What you should do
From the records that follow, return exactly the lines beginning at the one that contains "(100, 209) none -> (828, 351) //" and ending at the one that contains "(892, 786) none", pictures left out.

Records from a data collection
· · · ·
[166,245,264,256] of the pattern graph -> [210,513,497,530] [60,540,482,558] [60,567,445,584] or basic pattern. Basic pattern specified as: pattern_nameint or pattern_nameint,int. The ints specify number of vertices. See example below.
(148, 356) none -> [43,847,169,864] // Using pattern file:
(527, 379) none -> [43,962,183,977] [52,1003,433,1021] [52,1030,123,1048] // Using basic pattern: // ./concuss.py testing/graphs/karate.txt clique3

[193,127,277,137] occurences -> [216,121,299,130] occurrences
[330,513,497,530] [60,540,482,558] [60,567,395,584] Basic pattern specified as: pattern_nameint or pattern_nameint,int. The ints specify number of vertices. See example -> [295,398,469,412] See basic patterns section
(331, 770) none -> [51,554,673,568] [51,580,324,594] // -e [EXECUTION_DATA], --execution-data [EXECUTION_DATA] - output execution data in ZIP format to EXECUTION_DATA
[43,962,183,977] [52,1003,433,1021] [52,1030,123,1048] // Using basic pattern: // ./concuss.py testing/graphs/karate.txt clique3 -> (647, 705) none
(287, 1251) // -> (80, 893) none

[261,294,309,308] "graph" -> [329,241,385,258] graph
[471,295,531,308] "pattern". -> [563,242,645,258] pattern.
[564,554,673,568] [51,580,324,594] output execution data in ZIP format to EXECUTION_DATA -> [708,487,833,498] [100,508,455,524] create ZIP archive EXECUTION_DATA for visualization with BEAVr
· · · ·
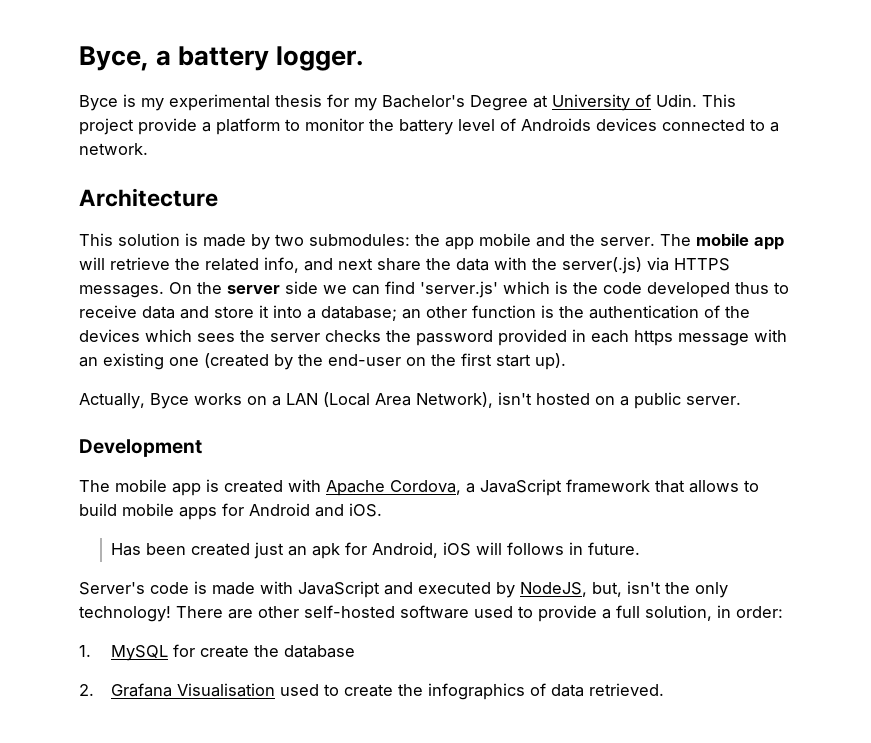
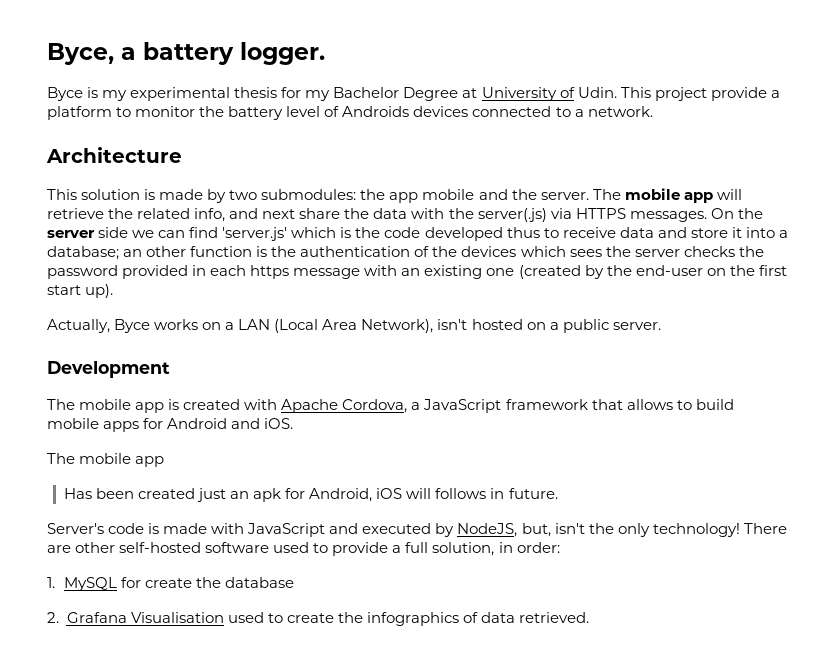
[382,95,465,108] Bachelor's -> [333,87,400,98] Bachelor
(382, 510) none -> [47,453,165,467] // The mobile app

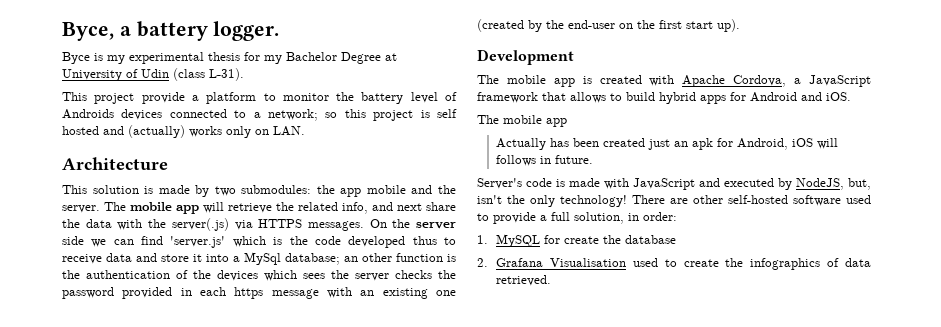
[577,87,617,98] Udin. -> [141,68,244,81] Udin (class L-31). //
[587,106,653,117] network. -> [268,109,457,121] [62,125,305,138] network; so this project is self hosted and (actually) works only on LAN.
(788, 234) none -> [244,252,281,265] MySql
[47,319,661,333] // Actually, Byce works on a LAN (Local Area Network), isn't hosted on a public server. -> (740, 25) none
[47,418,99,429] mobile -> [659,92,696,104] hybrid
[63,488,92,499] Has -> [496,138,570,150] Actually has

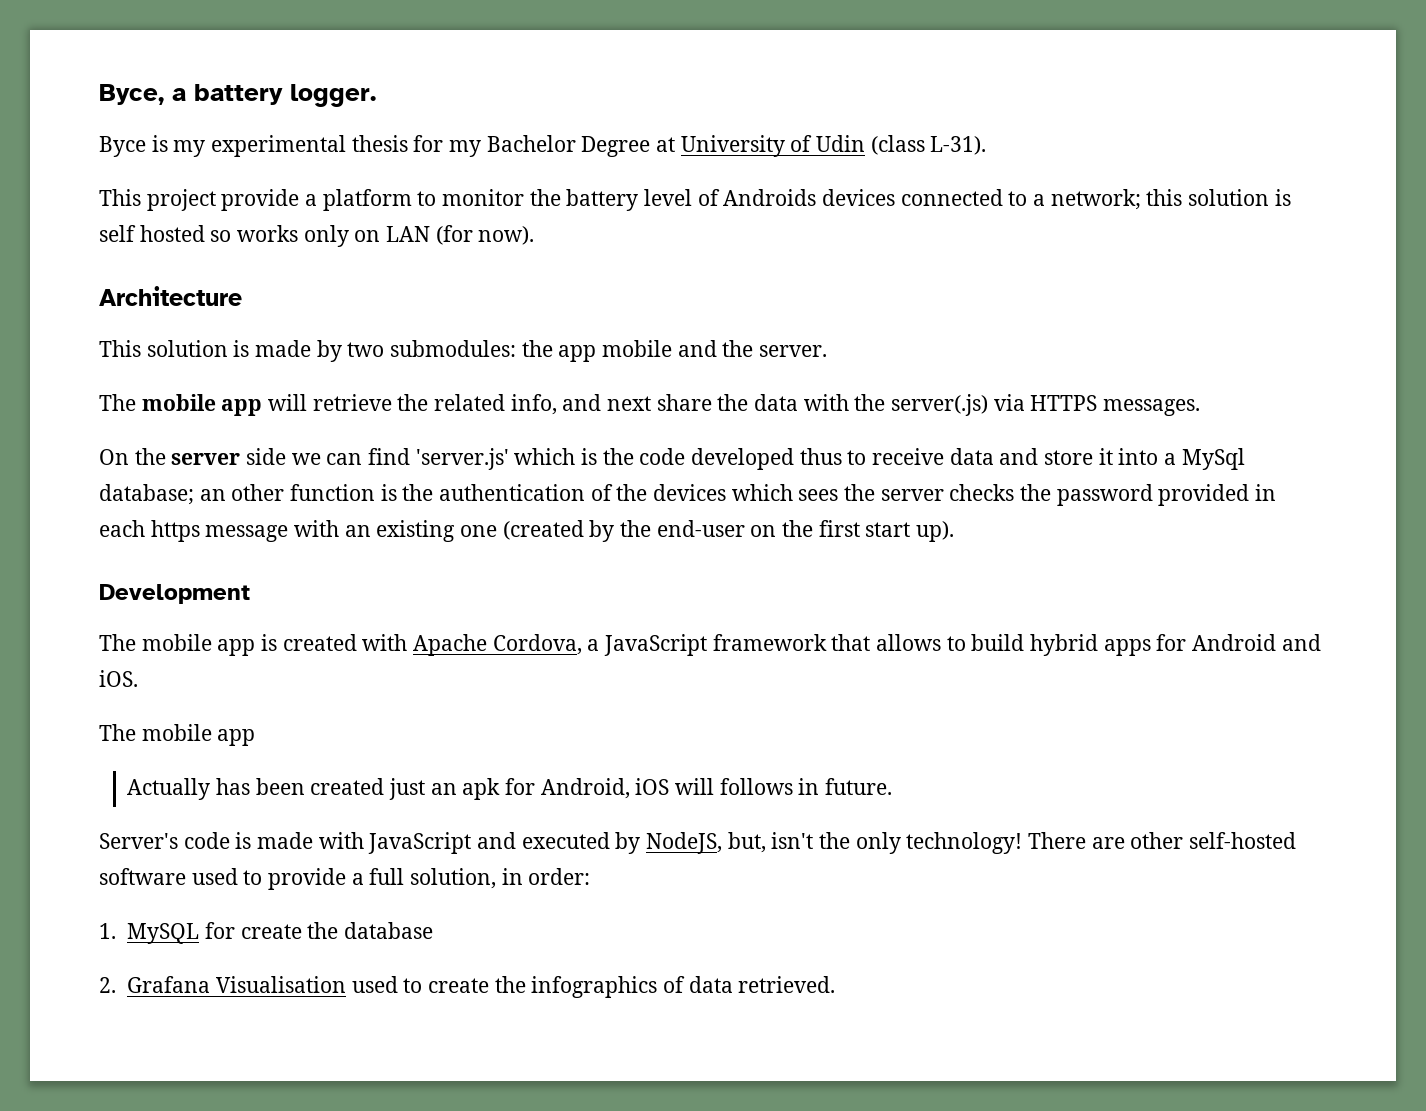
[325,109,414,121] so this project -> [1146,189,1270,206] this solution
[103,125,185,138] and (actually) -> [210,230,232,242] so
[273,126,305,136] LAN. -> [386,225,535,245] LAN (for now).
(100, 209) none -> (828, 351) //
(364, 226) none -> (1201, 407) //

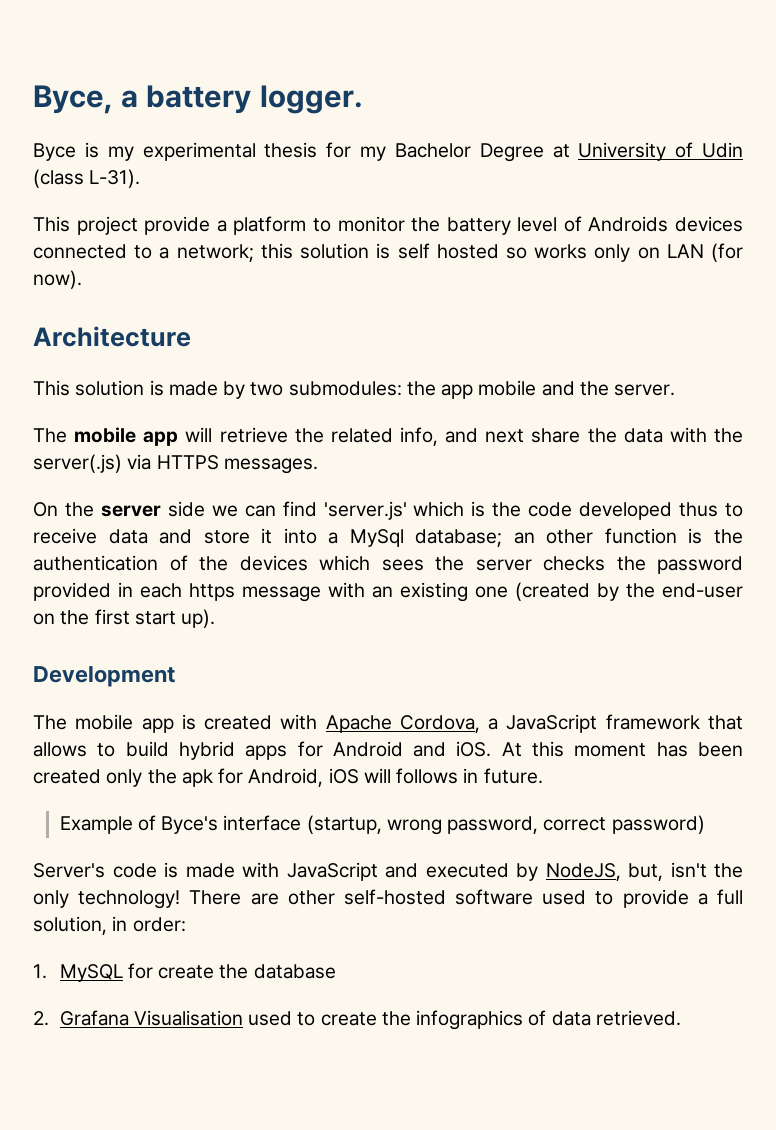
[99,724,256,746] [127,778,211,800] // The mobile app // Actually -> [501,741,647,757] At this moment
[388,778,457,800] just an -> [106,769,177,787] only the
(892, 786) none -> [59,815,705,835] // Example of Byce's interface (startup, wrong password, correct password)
· · · ·
Answer space
(100, 209) none -> (828, 351) //
(364, 226) none -> (1201, 407) //

[99,724,256,746] [127,778,211,800] // The mobile app // Actually -> [501,741,647,757] At this moment
[388,778,457,800] just an -> [106,769,177,787] only the
(892, 786) none -> [59,815,705,835] // Example of Byce's interface (startup, wrong password, correct password)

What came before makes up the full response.